The selling by the managed money long traders in gold this week (and to a lesser extent in silver) appear to represent such yearend rebalancing – largely a one-off event or of some short duration. While I didn't expect the managed money long liquidation, there can be no doubt that it is bullish towards future prices in that what has already been sold can't possibly be sold again. To be fair, I'm not expecting the index traders which did sell to establish new long positions in the near future, but I wasn't expecting buying from this category of traders to begin with. The baked-in and certain buying ahead will come from the managed money technical funds, not the managed money index funds.

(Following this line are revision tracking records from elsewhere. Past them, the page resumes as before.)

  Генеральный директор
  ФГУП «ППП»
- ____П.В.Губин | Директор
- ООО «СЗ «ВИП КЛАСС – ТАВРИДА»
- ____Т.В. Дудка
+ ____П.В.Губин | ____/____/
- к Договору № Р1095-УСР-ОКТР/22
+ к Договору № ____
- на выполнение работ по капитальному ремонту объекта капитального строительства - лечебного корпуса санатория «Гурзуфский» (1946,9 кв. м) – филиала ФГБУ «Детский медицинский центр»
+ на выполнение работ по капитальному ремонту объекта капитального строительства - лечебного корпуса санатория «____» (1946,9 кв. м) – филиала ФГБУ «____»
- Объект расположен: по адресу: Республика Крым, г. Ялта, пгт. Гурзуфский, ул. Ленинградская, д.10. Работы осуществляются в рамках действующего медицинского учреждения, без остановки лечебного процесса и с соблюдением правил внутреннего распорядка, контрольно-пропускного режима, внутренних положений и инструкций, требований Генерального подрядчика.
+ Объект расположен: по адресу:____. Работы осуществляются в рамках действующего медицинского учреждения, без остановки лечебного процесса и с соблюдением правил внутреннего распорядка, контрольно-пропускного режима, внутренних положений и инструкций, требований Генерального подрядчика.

In COMEX silver futures, the total commercial net short position was reduced by 7500 contracts (I guessed 5000 and hopefully more), to 23,500 contracts. This is the lowest (most bullish) headline number in months and a closer look under the hood reveals an even more bullish take. By commercial category, it appears to be mostly a raptor affair, but I also see signs of buying by the largest commercials, despite some small increase in the big 4 short position.


I don't wish to unnecessarily over-complicate this, but the managed money (technical fund) short position has now grown so large that I believe not only are some technical funds in the big 5 thru 8 short category, but one of these funds has made it into the big 4 short category. Unfortunately, this blurs the actual position of the big commercial shorts, like JPMorgan, but most fortunately is nonetheless incredibly bullish for the price of silver. Who would you prefer to be maximum short in silver – some certifiable crook like JPM which will fight to control prices or some dimwit technical fund which doesn't even realize how much danger it is in? (Yeah, that's a rhetorical question).

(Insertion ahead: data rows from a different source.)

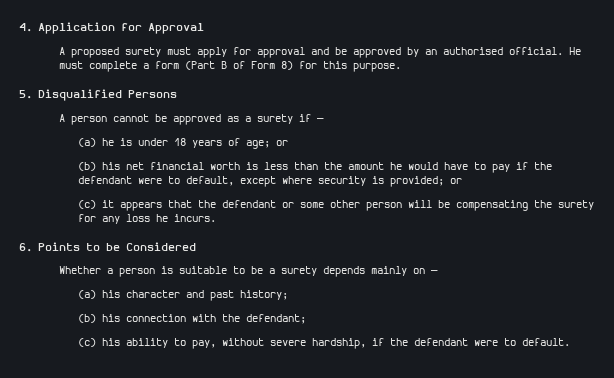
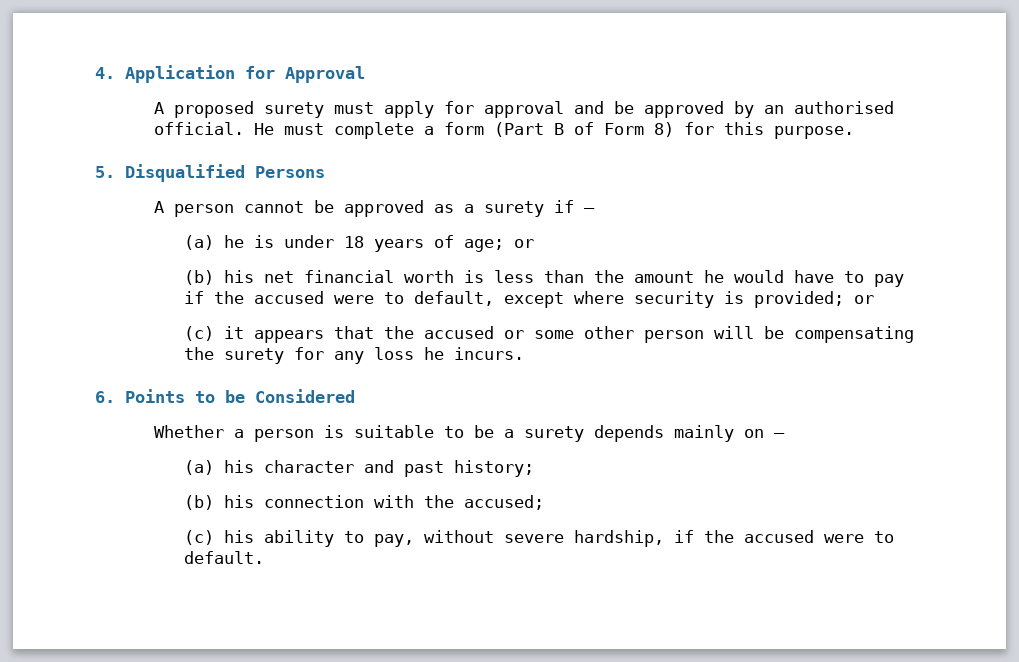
- (b) his net financial worth is less than the amount he would have to pay if the defendant were to default, except where security is provided; or
+ (b) his net financial worth is less than the amount he would have to pay if the accused were to default, except where security is provided; or
- (c) it appears that the defendant or some other person will be compensating the surety for any loss he incurs.
+ (c) it appears that the accused or some other person will be compensating the surety for any loss he incurs.
- (b) his connection with the defendant;
+ (b) his connection with the accused;
- (c) his ability to pay, without severe hardship, if the defendant were to default.
+ (c) his ability to pay, without severe hardship, if the accused were to default.

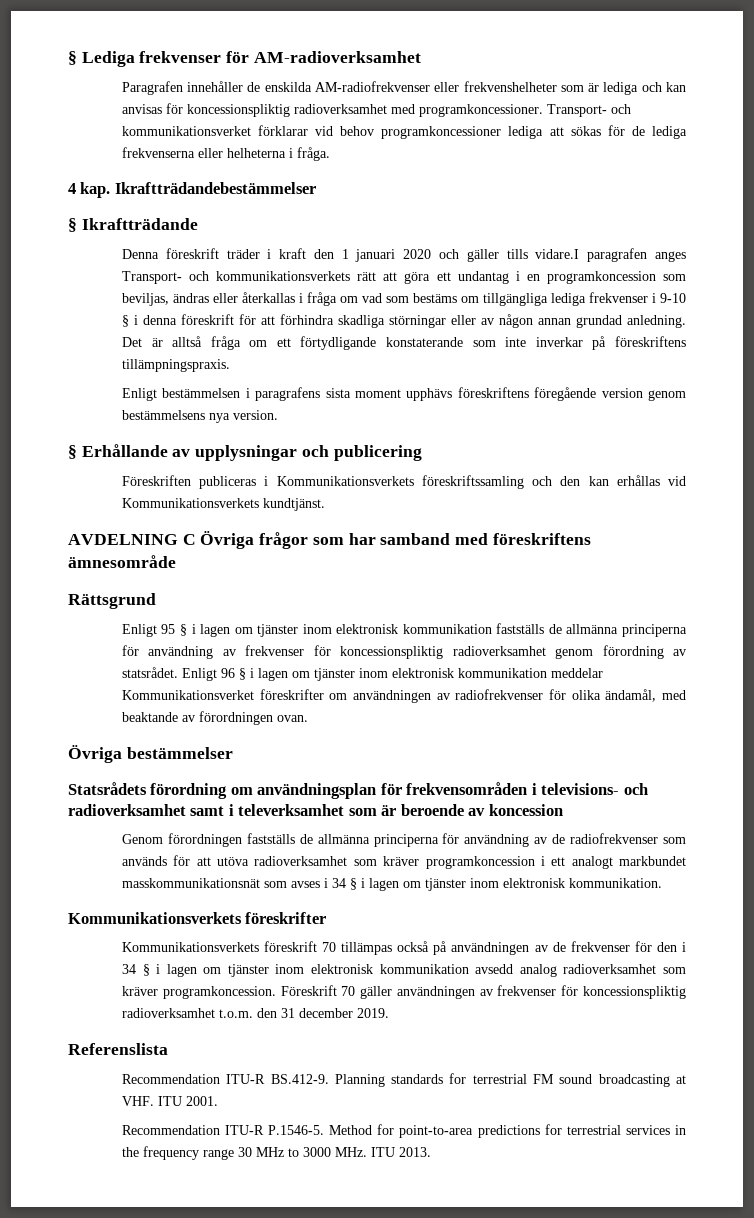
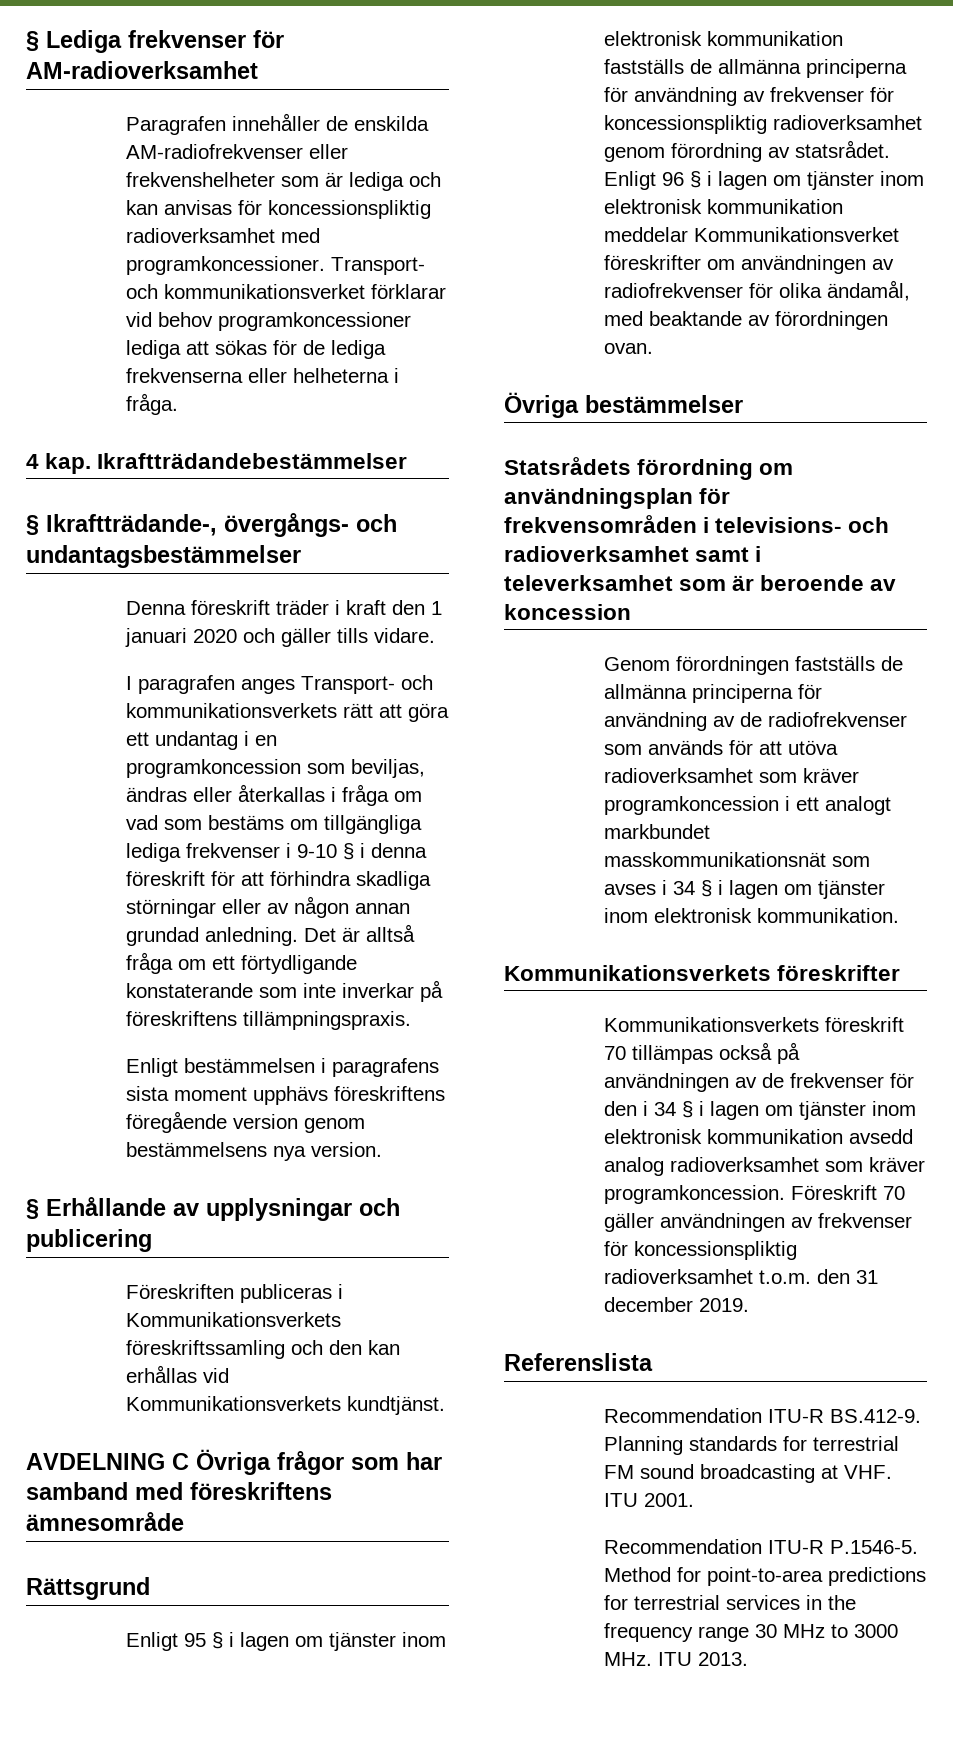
- § Ikraftträdande
+ § Ikraftträdande-, övergångs- och undantagsbestämmelser
- Denna föreskrift träder i kraft den 1 januari 2020 och gäller tills vidare.I paragrafen anges Transport- och kommunikationsverkets rätt att göra ett undantag i en programkoncession som beviljas, ändras eller återkallas i fråga om vad som bestäms om tillgängliga lediga frekvenser i 9-10 § i denna föreskrift för att förhindra skadliga störningar eller av någon annan grundad anledning.
+ Denna föreskrift träder i kraft den 1 januari 2020 och gäller tills vidare.
+ I paragrafen anges Transport- och kommunikationsverkets rätt att göra ett undantag i en programkoncession som beviljas, ändras eller återkallas i fråga om vad som bestäms om tillgängliga lediga frekvenser i 9-10 § i denna föreskrift för att förhindra skadliga störningar eller av någon annan grundad anledning.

The managed money traders in COMEX silver sold 6673 net contracts this week, including 4781 new short positions, increasing the rocket fuel buying tank to 47,982 total short contracts. Less than two months ago, this short position was around 10,000 contracts which means approximately 38,000 contracts will be bought, with aggressive at the market buy orders, as and when silver prices move a moderate amount higher (through the moving averages). And that doesn't include the minimum of 10,000 to 20,000 contracts of new buy orders by technical funds looking to establish new long positions. That's 50,000 to 60,000 contracts of near certain technical fund buying baked into the silver price cake.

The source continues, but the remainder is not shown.